Abel and his Brooklyn-accented, mob-daughter wife Anna (Jessica Chastain) are trying to live an upscale, nouveau riche life in a suburban mansion. Anna at moments channels her tough moll persona prodding Abel to take action: “You’re not going to like what’ll happen if I get involved.” But her toughness is never fully sustained — though she has one well-wrought scene where she treats the police with cool contempt when they come to the house to investigate Abel business’s books. The film just doesn’t give her much more to do but be a stylish, tougher than usual helpmate.

It’s the melancholy, soulful, driven Abel (looking a bit like Al Pacino in The Godfather) who is at the film’s center. He is frantic with anxiety about not finding money to pay for the lot, and discovering who is behind the hijacking of his trucks. He’s a man who wants to live according to a moral code in a world that doesn’t allow one to go untainted. The film doesn’t attempt to explore the complexities of his inner life, but it powerfully conveys Abel’s dilemma. He is a hard working, decent immigrant obsessed with the American Dream, and that both gives him purpose and almost undermines him and his family’s well being. It moves him down a path where betrayal of his moral sense seems to be the only option.

Oscar Isaac as 'Abel, and Jessica Chasten as Anna.
Oscar Isaac as ‘Abel, and Jessica Chasten as Anna.

Though the film isn’t particularly violent, Abel’s moral dilemma is at times subsumed in a shootout on a bridge, and his pursuit of a thief along a rail line and through subway cars. Both scenes are excitingly edited, but the film’s more serious ambitions are dropped in the process.

Still, the film is much more than a gangster film.
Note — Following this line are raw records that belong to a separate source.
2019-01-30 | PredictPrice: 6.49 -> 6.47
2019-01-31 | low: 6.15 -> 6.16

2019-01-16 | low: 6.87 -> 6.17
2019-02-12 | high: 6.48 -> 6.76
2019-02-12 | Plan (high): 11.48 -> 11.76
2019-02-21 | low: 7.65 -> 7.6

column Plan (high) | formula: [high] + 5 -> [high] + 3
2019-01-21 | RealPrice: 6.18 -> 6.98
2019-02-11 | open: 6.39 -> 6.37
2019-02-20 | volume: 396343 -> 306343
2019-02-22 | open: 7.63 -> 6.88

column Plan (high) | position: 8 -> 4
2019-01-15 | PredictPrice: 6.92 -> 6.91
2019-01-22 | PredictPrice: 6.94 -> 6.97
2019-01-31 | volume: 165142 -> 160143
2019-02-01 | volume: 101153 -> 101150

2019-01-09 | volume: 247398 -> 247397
It’s a serious work that deals with the dark side of the American success story. That dark side can be strikingly seen when one of Abel’s drivers, a Latino immigrant Julian (Eleys Gabel) who sees him as a model he wishes to emulate, commits suicide because he senses success is out of his reach, and that his life is without alternatives.

By the conclusion, Abel’s difficulties are resolved, but not without some weakening of his moral code. The film implies that this is what the kind of success Abel is pursuing ultimately demands. Chandor could have done more with his material; there are tragic elements inherent in this story. But he does well enough.